Through the last line of the entries, please copy every line exactly, starting with the one that contains "Aug 16 2025 |: none -> 6 x 185.00 = 1110.00".

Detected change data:
• • • •
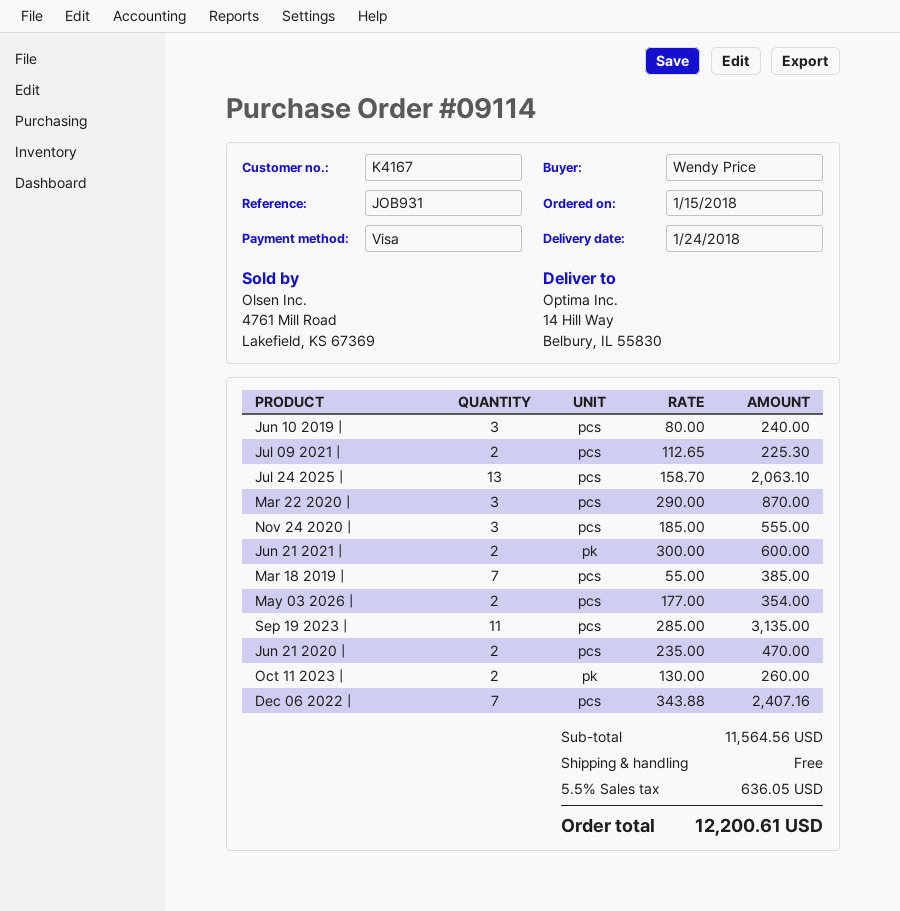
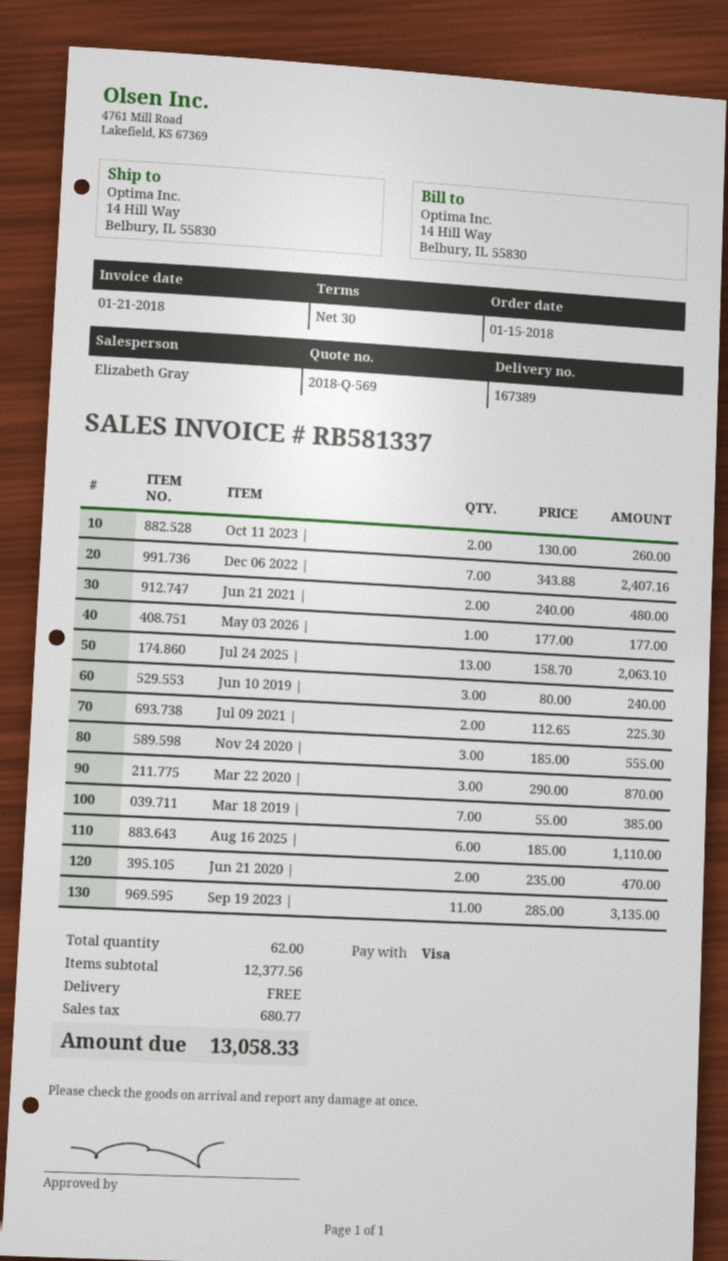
Jun 21 2021 |: 2 x 300.00 = 600.00 -> 2 x 240.00 = 480.00
May 03 2026 |: 2 x 177.00 = 354.00 -> 1 x 177.00 = 177.00
Aug 16 2025 |: none -> 6 x 185.00 = 1110.00
subtotal: 11564.56 -> 12377.56
tax: 636.05 -> 680.77
total: 12200.61 -> 13058.33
• • • •
→ **Solved exercise**
Aug 16 2025 |: none -> 6 x 185.00 = 1110.00
subtotal: 11564.56 -> 12377.56
tax: 636.05 -> 680.77
total: 12200.61 -> 13058.33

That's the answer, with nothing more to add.